Over the past few weeks I have set out a number of new ideas and directions aimed at hastening our return to growth and prosperity. I have tried as far as possible to find new and constructive ideas that offer real solutions.
One proposal I haven’t considered here so far – but one which often get mentioned – is that of reducing the minimum wage. Without doubt we need to reduce the costs of employing people. It appears to me, however, that a flat rate reduction in the minimum wage rate would be a crude way to achieve this, not to mention the potential unfairness to those already in jobs that pay the minimum wage.
One of arguments made against any minimum wage is that it gives businesses an additional incentive to mechanize certain jobs. The US grocery retailer, Wal-Mart, is often quoted as an example of this trend. It added automated check-outs to most of its stores, thus doing away with a number of check-out operators.
This incentive exists even the rate is decreased by a euro or more. A better course would to reducing the potential costs of the minimum wage would be to apply a graduated or multiple-wage structure, allowing a lower entry interim level minimum wage during training period. This could be coupled with a longer period where employees retain existing social welfare entitlements.
Costs like employers PRSI (10.75%), training etc means that small and medium businesses are finding the costs of hiring new people an obstacle. Some calculate the yearly cost to the small employer to be a multiple of 1.4 of the new workers wages – and this does not take account the additional costs if the new employee does not work out.
The additional funding for the employer PRSI exemption scheme announced in the last budget has been helpful, but we should consider extending the exemption beyond the current one year and broaden the qualifying criteria for both employers and employees.
The growth we achieved in the past decade and a half was not achieved by cheap labour, but rather by better management and greater productivity. There is no reason why our return to that growth and prosperity should be based on another formulation.

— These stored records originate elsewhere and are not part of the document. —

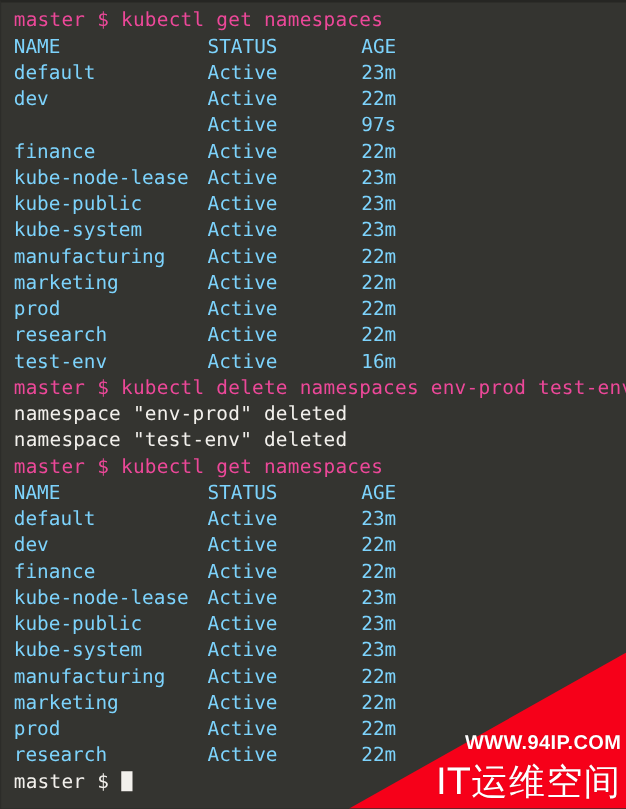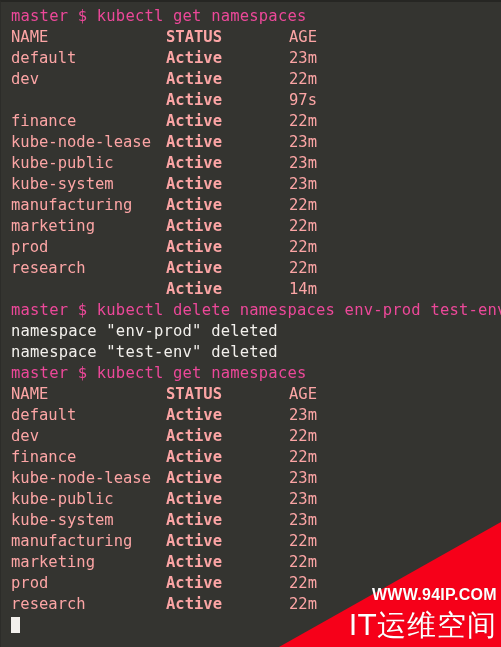"NAME" .row { color: #fca5a5 -> #7dd3fc }
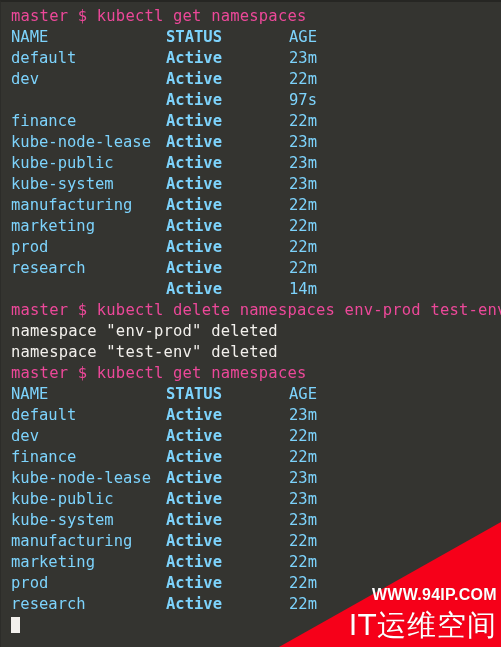"STATUS" .col-status { font-weight: bold -> none }
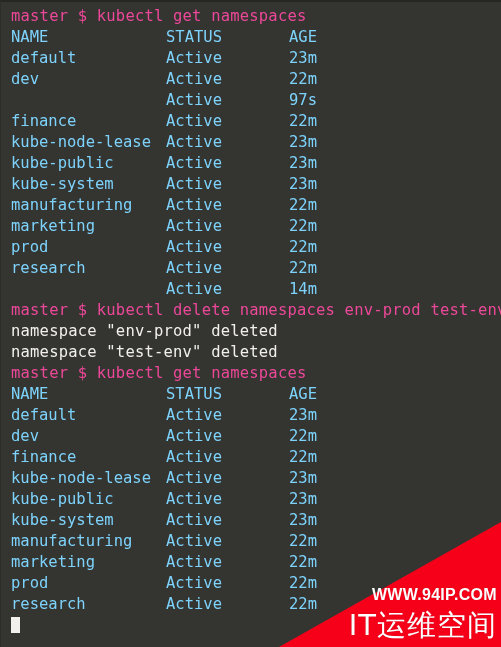"test-env" span.col-name { html: none -> <span>test-env</span> }
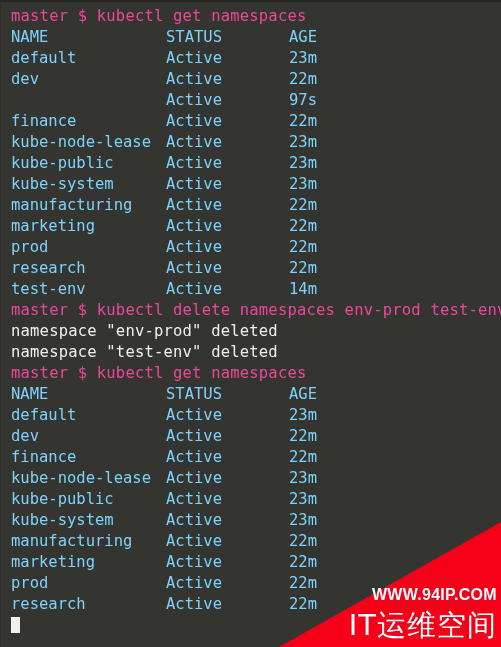"14m" span.col-age { text: 14m -> 16m }
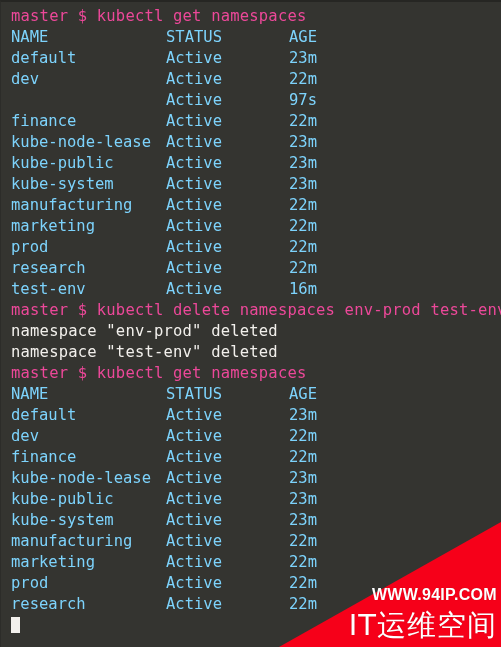"master $" span { html: none -> <span>master $ </span> }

Moving from those on the minimum wage to those on a more sizeable one, last weekend I picked up the Irish Times to find myself (once more) in the sights of that newspaper’s Oireachtas colour writer. The cause: a webcast interview I gave to the Limerick Post in which I referred to the “Dublin 4 types” in the Irish Times.
Ms Lord, on behalf of the Irish Times, took exception to my remarks saying that most of its writers were born outside Dublin. She even reminded me that Stephen Collins was (Lord help him) a lifelong supporter of Limerick hurling.
She misses the point. The “Dublin 4” mentality has nothing to do the specific location. How could it? Both Ringsend and Irishtown are in Dublin 4, but the people there are among the most straight-forward and direct you could meet
What I was talking about was the state of mind of some in the commentariat who see any idea developed by anyone outside their circle as without merit and those who dare to question their analysis as pariahs.
It is snobbery: an elitism of the inadequate. Just like the arts critics who will reply, as Stephen Fry has suggested, when asked by St Peter them what they did with their lives: I sat back, looked at the work of others and said: I don’t like it, it’s not good enough.
Ms Lord’s Saturday round up is as humorous as the people who talk to her – so it seems that fewer and fewer witty people have been speaking to her of late.
She might have been funnier if she had stuck with the Independent. That way she could have commented wryly on something like….. oh say… the paradox of the Irish Times lecturing others on ethics while itself doing away with evidence that Supreme Court Justice Mr Nial Fennelly said had the “…intent to deprive the courts of jurisdiction (and) was, as the High Court had held, designed to subvert the rule of law.”
That, alas, is a colour piece we won’t see in the Irish Times anytime soon.